Instructions for the task: What you return should match the material below line for line, except that no image appears in it.

Data in this exercise:
>>>
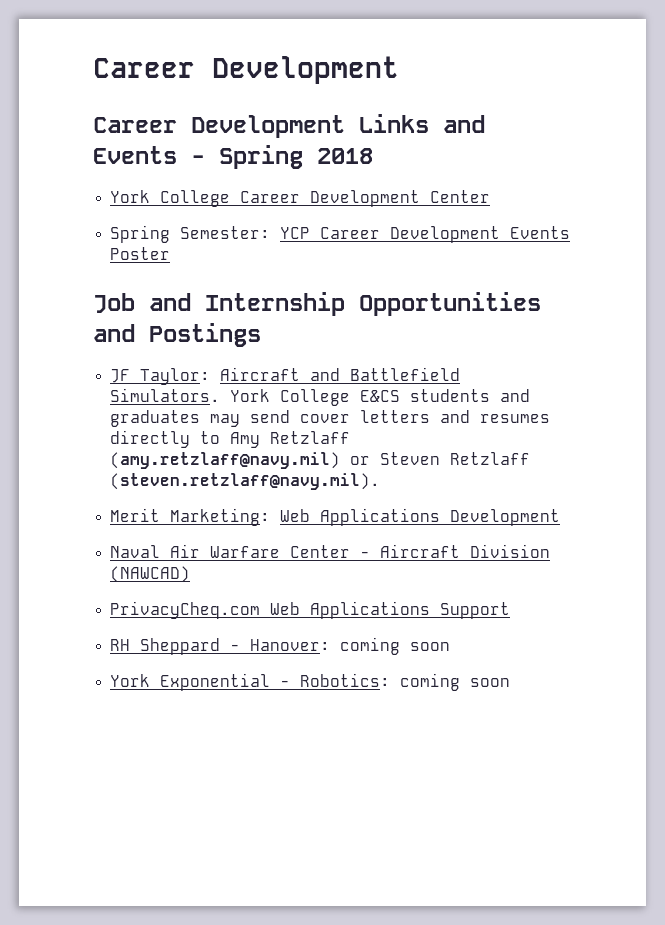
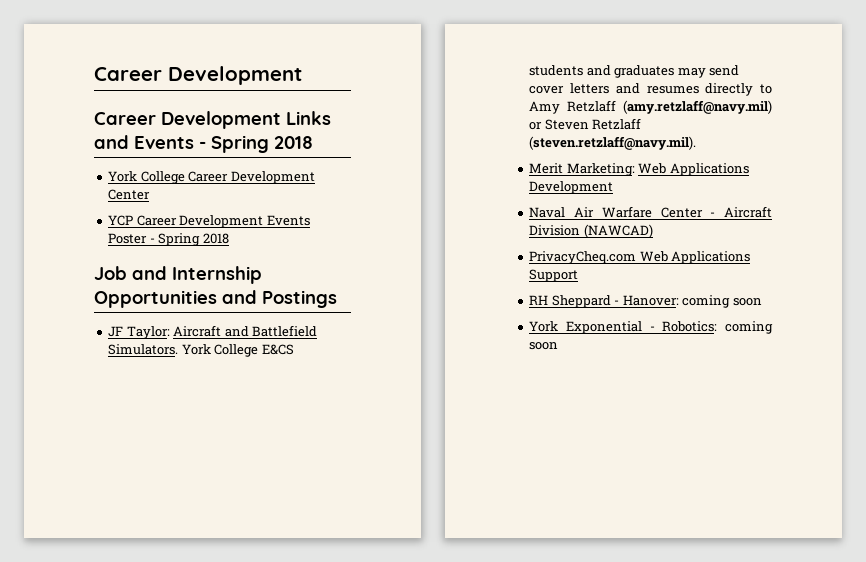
- Spring Semester: YCP Career Development Events Poster
+ YCP Career Development Events Poster - Spring 2018

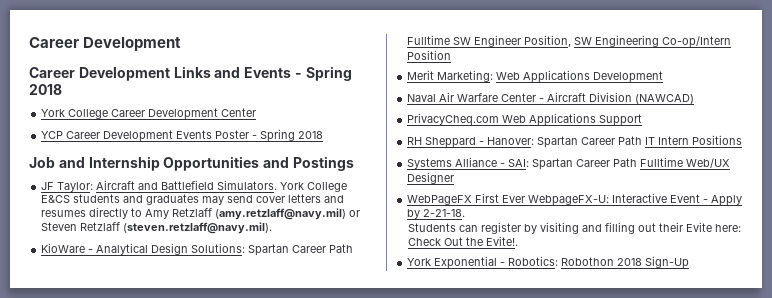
+ KioWare - Analytical Design Solutions: Spartan Career Path Fulltime SW Engineer Position, SW Engineering Co-op/Intern Position
- RH Sheppard - Hanover: coming soon
+ RH Sheppard - Hanover: Spartan Career Path IT Intern Positions
+ Systems Alliance - SAI: Spartan Career Path Fulltime Web/UX Designer
+ WebPageFX First Ever WebpageFX-U: Interactive Event - Apply by 2-21-18.
+ Students can register by visiting and filling out their Evite here: Check Out the Evite!.
- York Exponential - Robotics: coming soon
+ York Exponential - Robotics: Robothon 2018 Sign-Up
<<<
Exercise response:
- Spring Semester: YCP Career Development Events Poster
+ YCP Career Development Events Poster - Spring 2018

+ KioWare - Analytical Design Solutions: Spartan Career Path Fulltime SW Engineer Position, SW Engineering Co-op/Intern Position
- RH Sheppard - Hanover: coming soon
+ RH Sheppard - Hanover: Spartan Career Path IT Intern Positions
+ Systems Alliance - SAI: Spartan Career Path Fulltime Web/UX Designer
+ WebPageFX First Ever WebpageFX-U: Interactive Event - Apply by 2-21-18.
+ Students can register by visiting and filling out their Evite here: Check Out the Evite!.
- York Exponential - Robotics: coming soon
+ York Exponential - Robotics: Robothon 2018 Sign-Up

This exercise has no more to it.